Last weekend, I tried to fire it up, and I had an awful time getting it to fire up. The only way I could get it to start was to lock the throttle. After firing up, is seemed to increase in speed steadily for a few seconds. When I unlocked the throttle, to let it idle, it choked out.

I tried increasing the idle, and set it too high to where I couldn't shut it off (switch isn't working, but that's another story.) I thought about just running in the house while the saw ran out of gas, but I realized I could pull the plug wire, which I did.

Now, I THINK the idle is fixed, but the saw still runs rough and chokes out after a few seconds. I set the carb to the Stihl factory settings (1 turn and 1.25 turns out - I forget which H/L) but that didn't do it.

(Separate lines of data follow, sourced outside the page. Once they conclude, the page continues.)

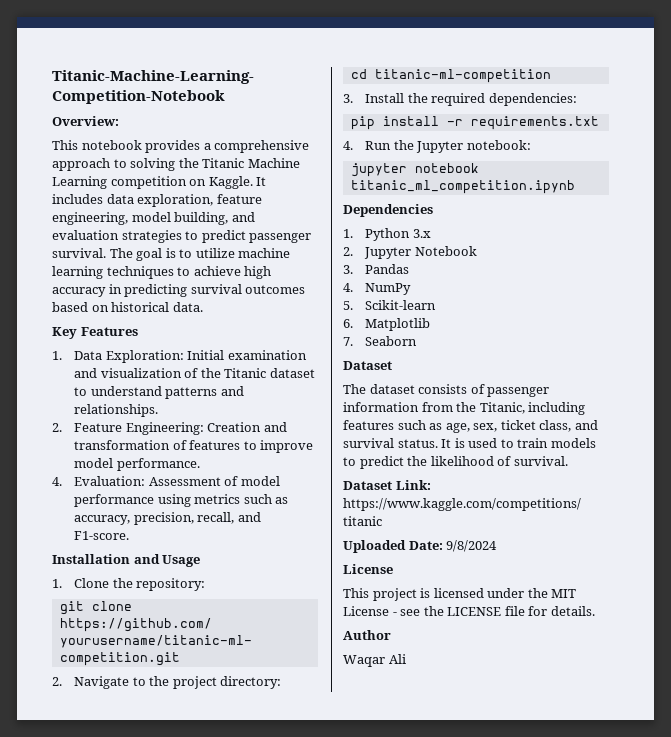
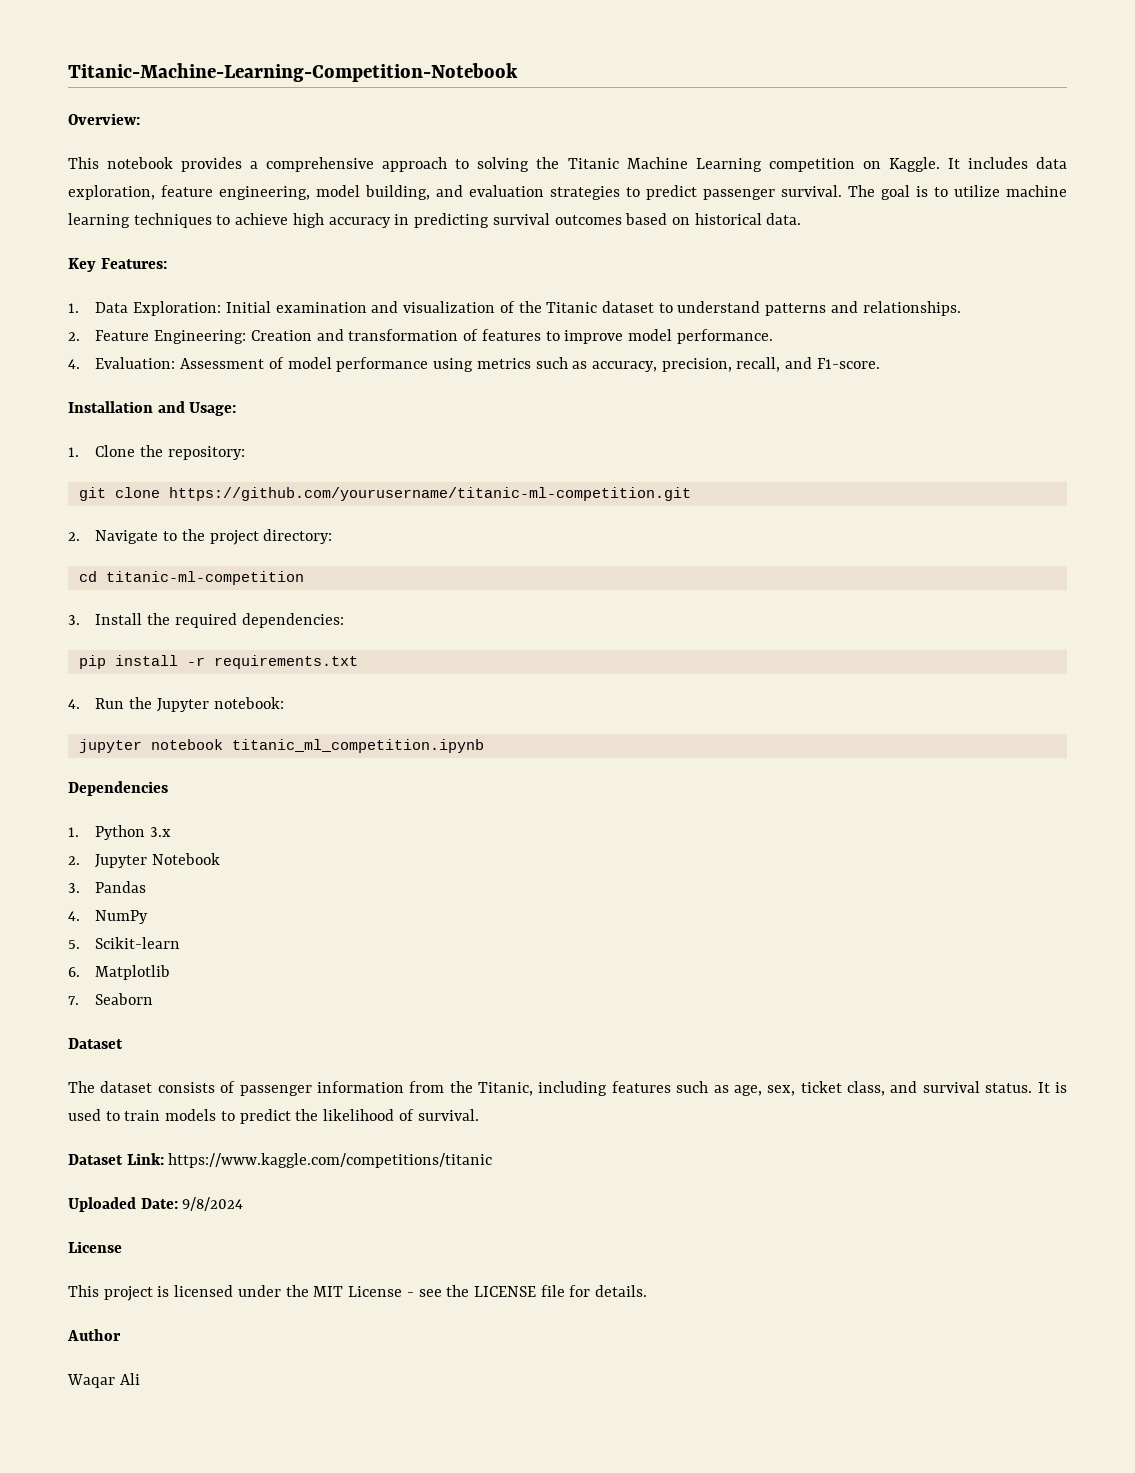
- Key Features
+ Key Features:
- Installation and Usage
+ Installation and Usage:

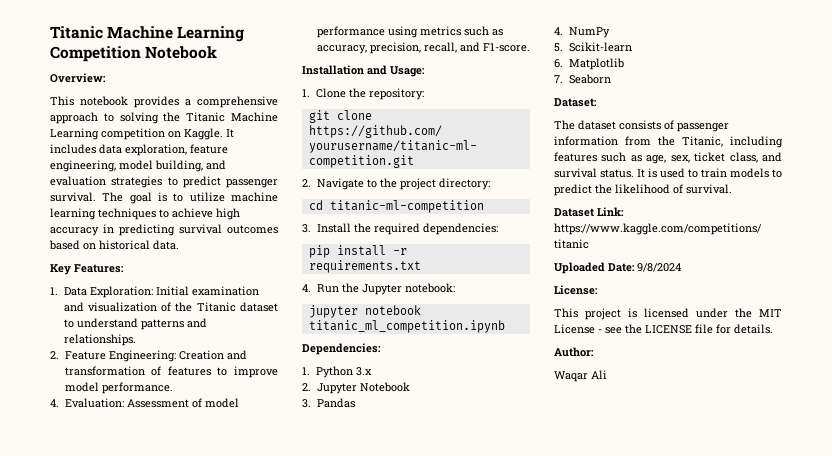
- Titanic-Machine-Learning-Competition-Notebook
+ Titanic Machine Learning Competition Notebook
- Dependencies
+ Dependencies:
  7. Seaborn
- Dataset
+ Dataset:
  Uploaded Date: 9/8/2024
- License
+ License:
- Author
+ Author:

Would you guys suspect a carb tuning problem, or something else? Maybe some critter living in my muffler port? Bad gas? Bad mix? Bad luck? Any tips on how to narrow it down?


Thanks everybody. Sometimes this site helps me retain my sanity.


----------



## BobL (Sep 14, 2010)

cgarman said:


> I bought my 076 AV in the Spring, and I'm still trying to get it up and running on the mill. I ran across the thread about the special rim sprocket that has notches for the oiler (thanks guys) and just bought one. While waiting for it to show up, I decided to see if I could get it to run with no chain on.



No CS should be run without the B&C, and to try and tune it (especially adjusting the H screw) without the B&C is asking for trouble. 



> Last weekend, I tried to fire it up, and I had an awful time getting it to fire up. The only way I could get it to start was to lock the throttle. After firing up, is seemed to increase in speed steadily for a few seconds. When I unlocked the throttle, to let it idle, it choked out.
> 
> I tried increasing the idle, and set it too high to where I couldn't shut it off (switch isn't working, but that's another story.) I thought about just running in the house while the saw ran out of gas, but I realized I could pull the plug wire, which I did.
> 
> ...



I would recommend the following in this order
1) Fix the kill switch
2) perform a vacuum leak test and then do whatever flows from that
3) Clean the carby and if that fails try a carby kit.

But don't run the saw until you put a B&C on it. Make sure you are using freshly mix made with gas fresh from a gas station


----------



## BobL (Sep 14, 2010)

mtngun said:


> Doesn't logosol offer an electric power option for one of their CSM's ?
> 
> Why pay $300 for a router when you can get a used or surplus 5hp 3PH motor for less than that ? Power it with a vectorless inverter from 1PH 240V. It should do the job.
> 
> ...



I think this is in the wrong thread but . . . . 
Routers RPMs are not a problem as they are normally 8k to 25k rpm - but they have stuff all torque at those RPM.


----------



## cgarman (Sep 15, 2010)

BobL said:


> No CS should be run without the B&C, and to try and tune it (especially adjusting the H screw) without the B&C is asking for trouble.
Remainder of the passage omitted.